The corresponding CSQ strings

gnomad.utils.vep.get_most_severe_consequence_for_summary(ht, csq_order=['transcript_ablation', 'splice_acceptor_variant', 'splice_donor_variant', 'stop_gained', 'frameshift_variant', 'stop_lost', 'start_lost', 'initiator_codon_variant', 'transcript_amplification', 'inframe_insertion', 'inframe_deletion', 'missense_variant', 'protein_altering_variant', 'splice_region_variant', 'incomplete_terminal_codon_variant', 'start_retained_variant', 'stop_retained_variant', 'synonymous_variant', 'coding_sequence_variant', 'mature_miRNA_variant', '5_prime_UTR_variant', '3_prime_UTR_variant', 'non_coding_transcript_exon_variant', 'non_coding_exon_variant', 'intron_variant', 'NMD_transcript_variant', 'non_coding_transcript_variant', 'nc_transcript_variant', 'upstream_gene_variant', 'downstream_gene_variant', 'TFBS_ablation', 'TFBS_amplification', 'TF_binding_site_variant', 'regulatory_region_ablation', 'regulatory_region_amplification', 'feature_elongation', 'regulatory_region_variant', 'feature_truncation', 'intergenic_variant'], loftee_labels=['HC', 'LC', 'OS'])[source]

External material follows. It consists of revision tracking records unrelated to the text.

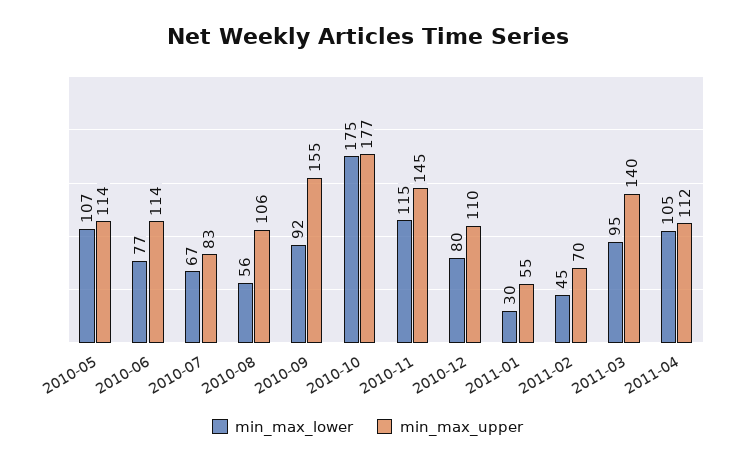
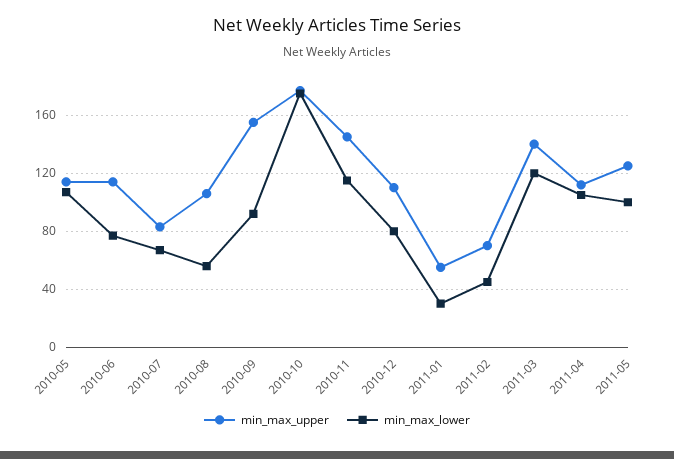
min_max_lower, 2011-03: 95 -> 120
min_max_upper, 2011-05: none -> 125
min_max_lower, 2011-05: none -> 100

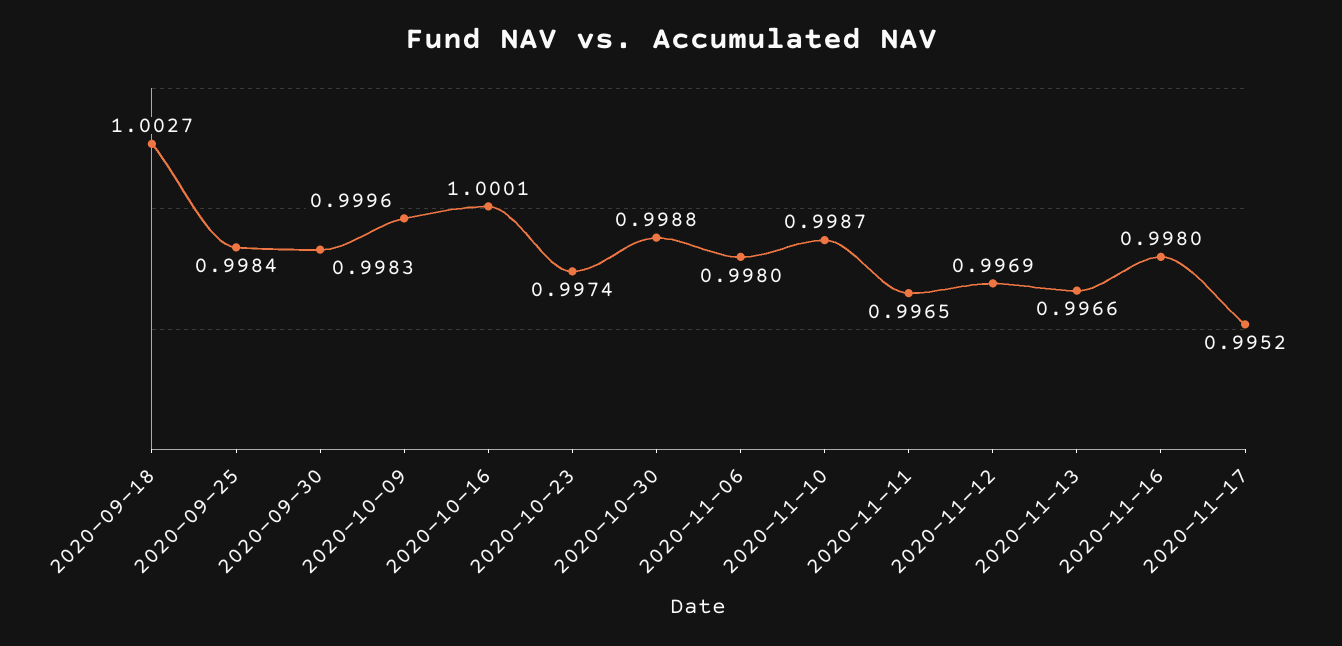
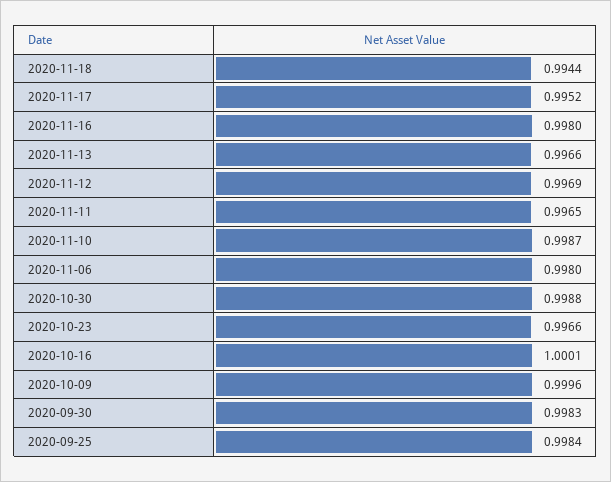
2020-09-18: 1.0027 -> none
2020-10-23: 0.9974 -> 0.9966
2020-11-18: none -> 0.9944

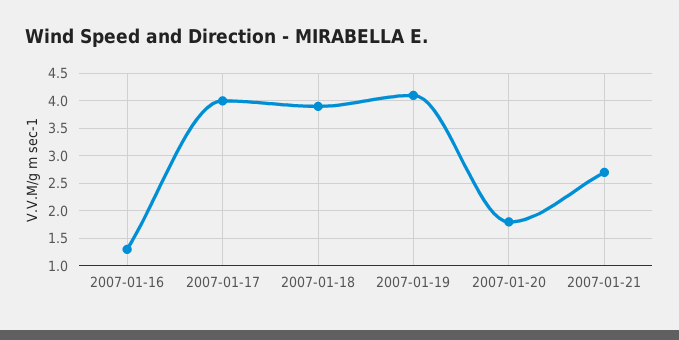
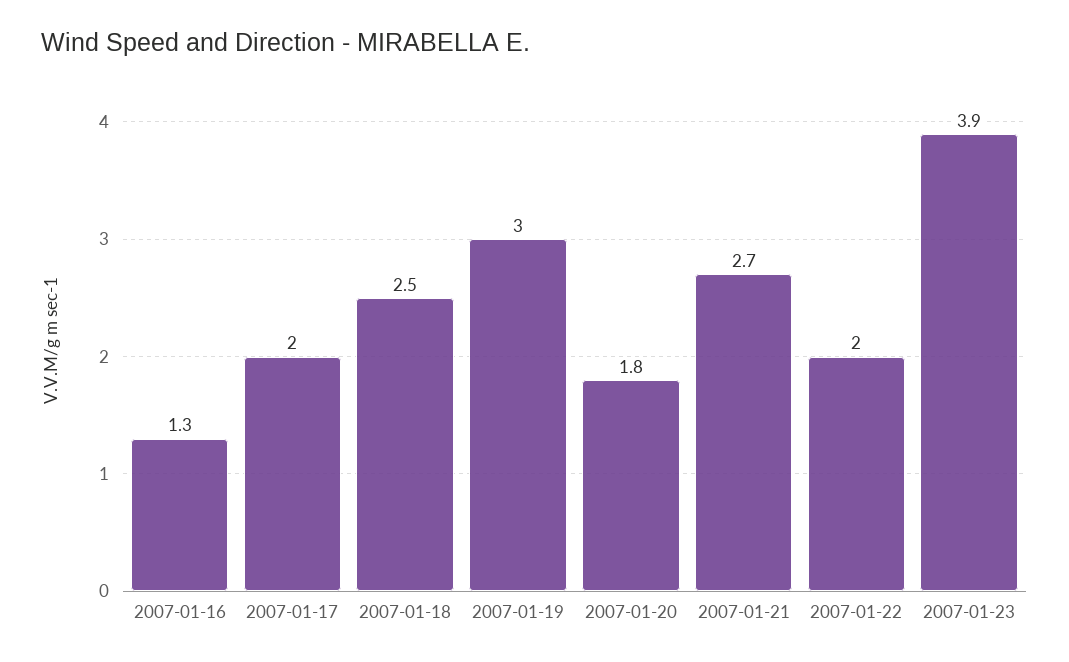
2007-01-17: 4 -> 2
2007-01-18: 4 -> 2.5
2007-01-19: 4 -> 3
2007-01-22: none -> 2
2007-01-23: none -> 3.9

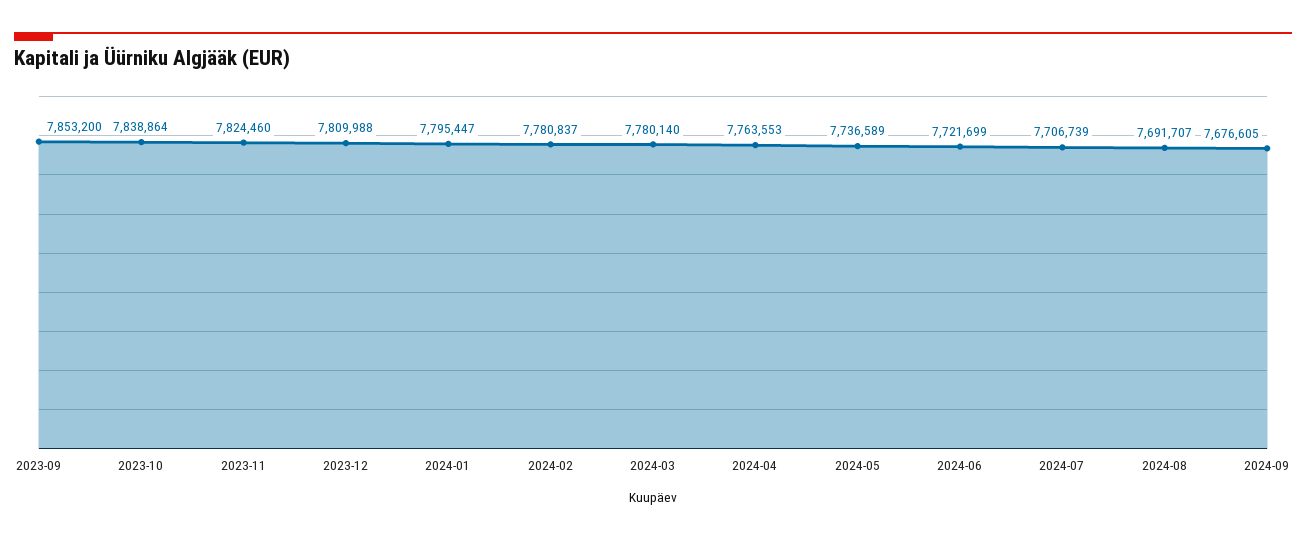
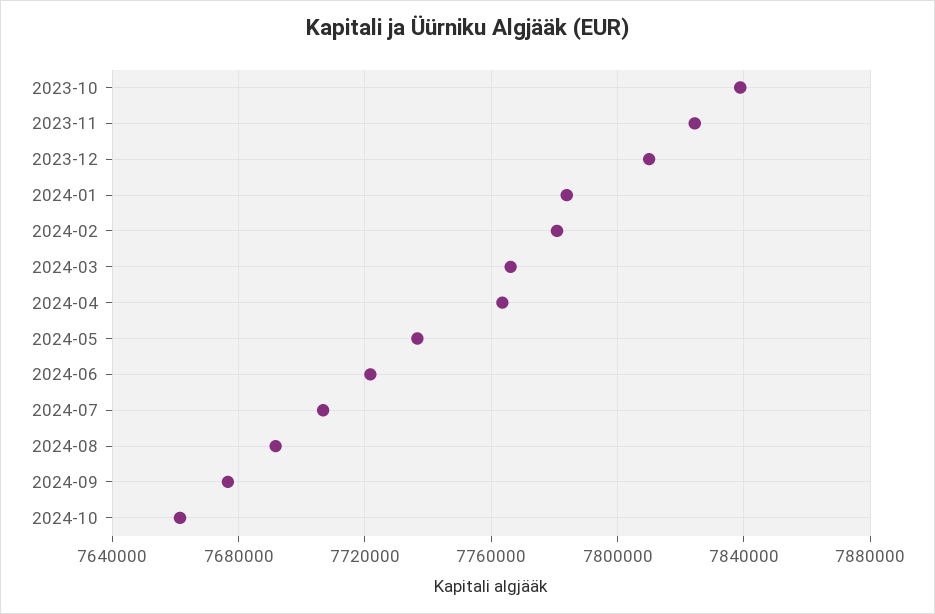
2023-09: 7853200 -> none
2024-01: 7795447 -> 7785000
2024-03: 7780140 -> 7765000
2024-10: none -> 7660000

Prepare a hail Table for summary statistics generation.

Adds the following annotations:
  • most_severe_csq: Most severe consequence for variant

  • protein_coding: Whether the variant is present on a protein-coding transcript

  • lof: Whether the variant is a loss-of-function variant

  • no_lof_flags: Whether the variant has any LOFTEE flags (True if no flags)

Assumes input Table is annotated with VEP and that VEP annotations have been filtered to canonical transcripts.

Parameters
  • ht (Table) – Input Table.

  • csq_order (List[str]) – Order of VEP consequences, sorted from high to low impact. Default is CSQ_ORDER.

  • loftee_labels (List[str]) – Annotations added by LOFTEE. Default is LOFTEE_LABELS.

Return type

Table

Returns

Table annotated with VEP summary annotations.